Guillermo Garabito - La sombra de mis pasos

No quedan musas

«Y así se explica, por esta falta de musas, que tengamos España así, con una panda de chavales en celo empeñados en elevar a los altares de los contenedores en llamas a un rapero que ni siquiera sabe escribir»

EP

En España no quedan musas, quizá tampoco queden ya en el mundo por eso de la democratización de la belleza y del glamour que es el «prêt-à-porter», que nada tiene que ver con Amancio sino con la colectivización de la belleza y las historias. Antes una musa te mantenía a la ciudadanía entretenida y la democracia sin disturbios, también te solventaba el artículo y de paso el Cavia y te desgraciaba la vida, pero ahora no quedan concejalas en provincias por descubrir de esas que dan columnas para la eternidad como a Tomás Hoyas: «Arenales, amor». Quedan diputadas que se enamoran de toreros, pero ahí no hay un artículo; ni un amorío de revista. No hay historias ya que den para hacer monográficos del «Hola», que nos partan en dos -que es la geografía natural de España-. No quedan musas, que no necesariamente son mujeres, si no historias de esas que resucitan los quioscos o pongan patasarriba la primavera y hagan más llevaderas las tardes cuando se pone tórrido agosto, y por eso los chavales se buscan la musa en cualquier lado, incluso en un rapero que de haber tenido barba y quién escuchara su cantinela habría podido pasar por uno de esos imanes que predican el odio y la violencia.

Musas digo, que más que mujeres son historias, como esa fotografía en la que salen Paquirri y Carmina Ordoñez y Manzanares padre, que todo hay que aclararlo. De esa instantánea se puede hacer un libro todavía hoy. No quedan musas, porque nos hemos ido quitando el misterio de encima, vivimos en medio de esta sobrexposición de los ídolos donde no se hubiese sostenido ni siquiera Grace Kelly. Y a Cary Grant le habríamos visto yendo en chandal al supermercado.

A Rosalía no se le puede escribir una columna, por muy mal que estén las cosas, porque no tiene glamour. Lola Flores era otra cosa; era Lola, porque la musa no tiene que ser guapa de catálogo por definición. Una musa, sobre todo, es misterio; ahora que todo es marketing e «Instagram». Las musas y sus historias no pueden ser de carne y hueso porque de eso no se puede sacar un artículo, tal vez, como mucho, se pueda poner una charcutería. Veo la lista de los solteros más cotizados de España que publicó «El Mundo» el otro día y lo más musa que encuentro ya, entre Ana de Armas y Terelu Campos, es Carlos Fitz-James Stuart.

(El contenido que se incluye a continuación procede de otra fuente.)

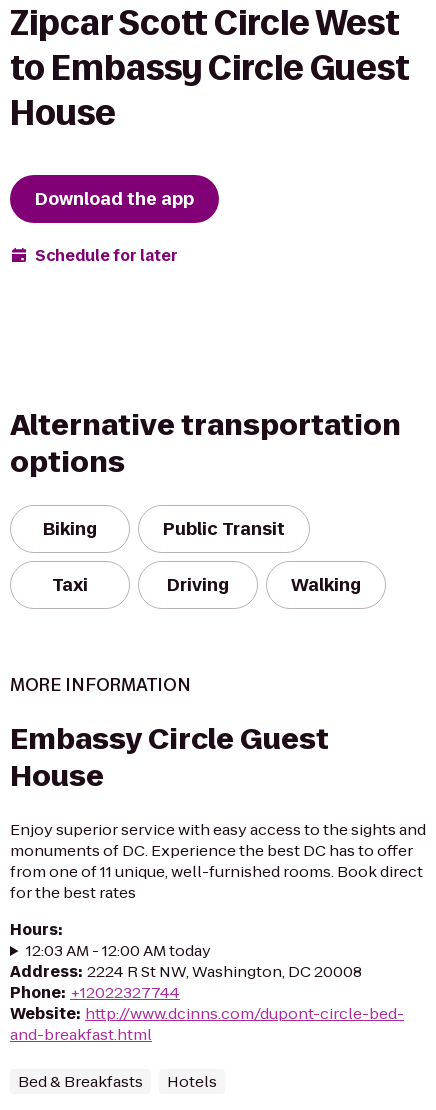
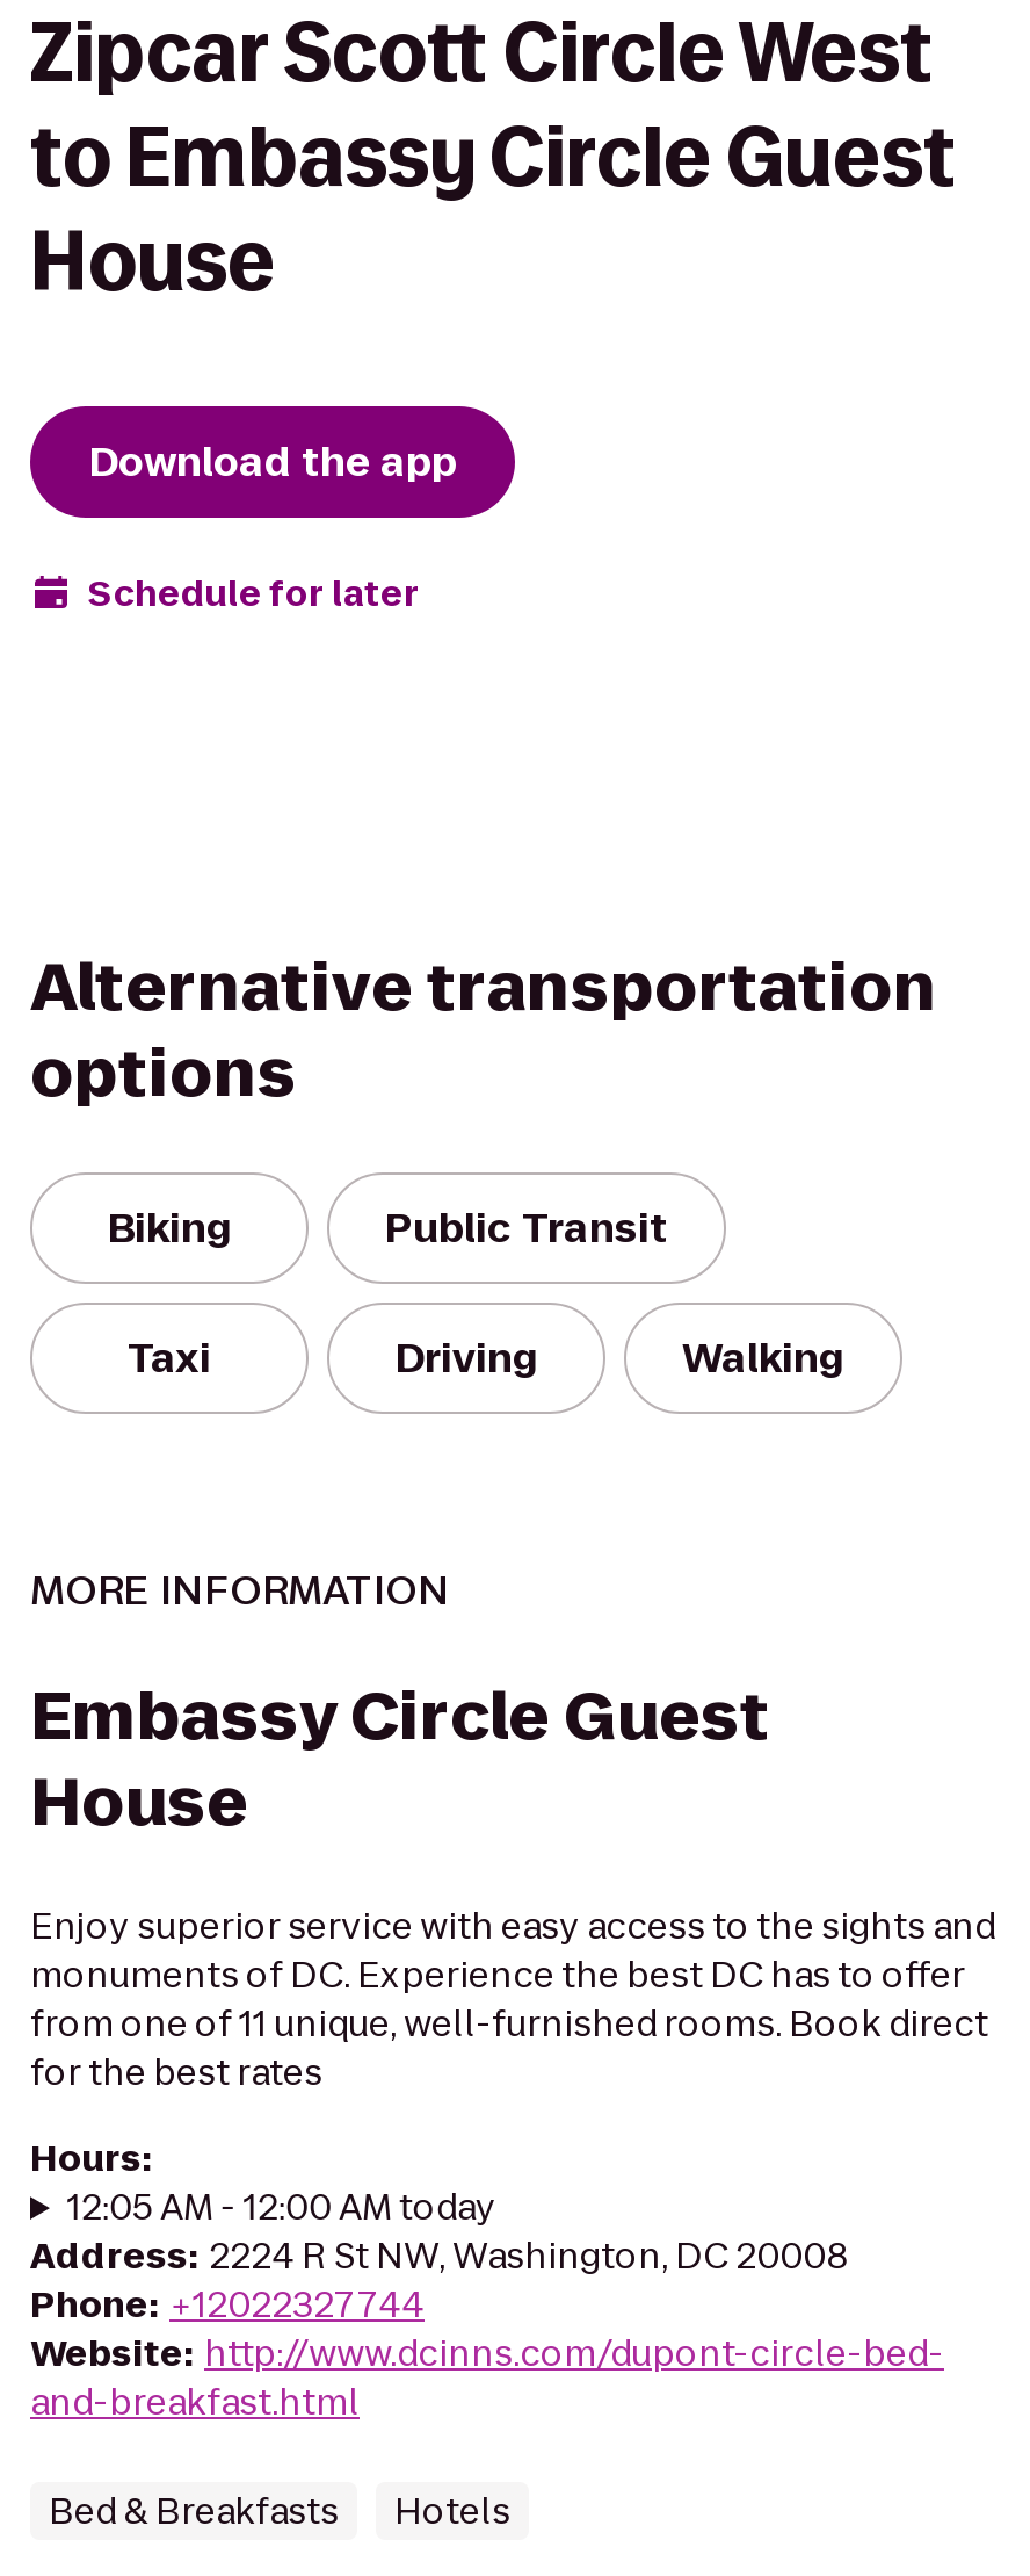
[26,940,211,961] 12:03 AM - 12:00 AM today -> [67,2182,496,2231] 12:05 AM - 12:00 AM today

Y así se explica, por esta falta de musas, que tengamos España así, con una panda de chavales en celo empeñados en elevar a los altares de los contenedores en llamas a un rapero que ni siquiera sabe escribir. Si al menos destrozasen sucursales por amor, como canta Sabina, tendría un pase esta barbarie, pero no han visto una musa en su vida. Si no estarían labrándose un futuro o leyendo a Luis Rosales y lo «que dura un beso», en vez de haciendo el ridículo, que es su única revolución.